» **Task prompt**
Find "subtotal: 50.90 -> 50.60" and "balance: 27.74 -> 49.14" in the records below. Copy the lines holding them and every line between, exactly, and no others.

» **Source data**
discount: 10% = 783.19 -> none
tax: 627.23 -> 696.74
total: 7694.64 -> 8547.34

...

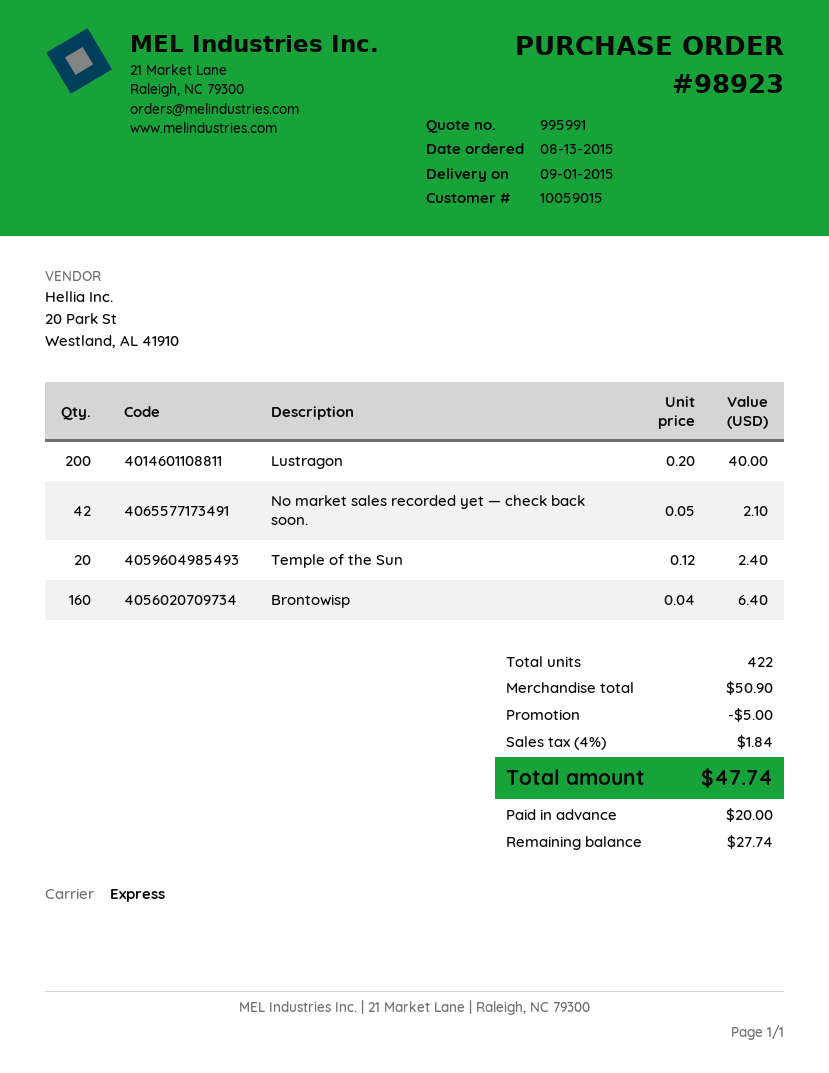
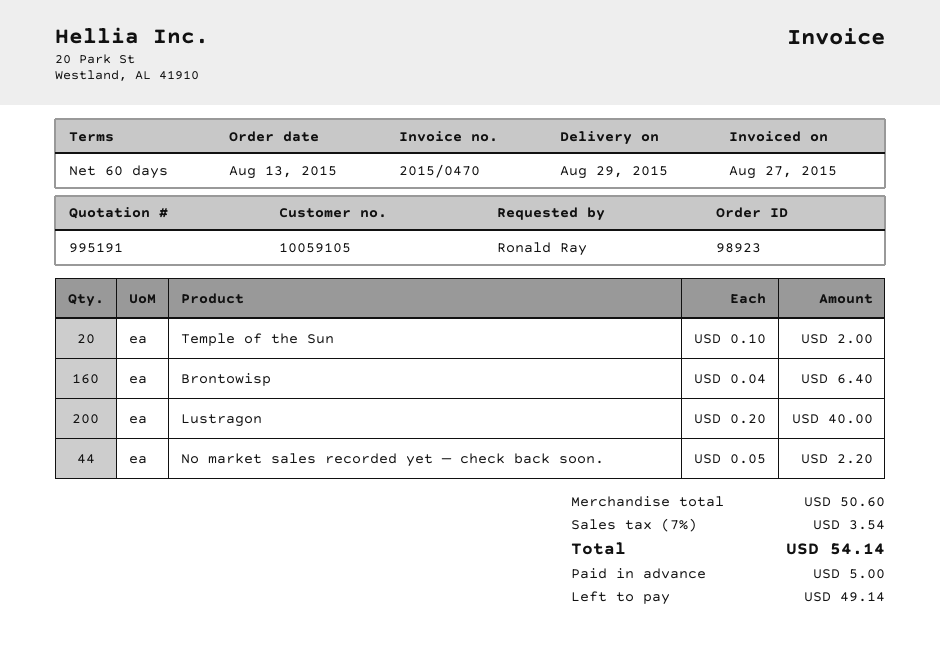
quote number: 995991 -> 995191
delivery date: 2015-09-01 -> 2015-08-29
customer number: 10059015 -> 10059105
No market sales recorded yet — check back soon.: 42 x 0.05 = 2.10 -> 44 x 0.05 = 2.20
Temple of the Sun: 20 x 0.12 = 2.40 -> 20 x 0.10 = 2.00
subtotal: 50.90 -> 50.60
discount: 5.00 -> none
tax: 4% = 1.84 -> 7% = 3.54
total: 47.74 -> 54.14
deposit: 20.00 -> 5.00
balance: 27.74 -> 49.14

» **Completed exercise**
subtotal: 50.90 -> 50.60
discount: 5.00 -> none
tax: 4% = 1.84 -> 7% = 3.54
total: 47.74 -> 54.14
deposit: 20.00 -> 5.00
balance: 27.74 -> 49.14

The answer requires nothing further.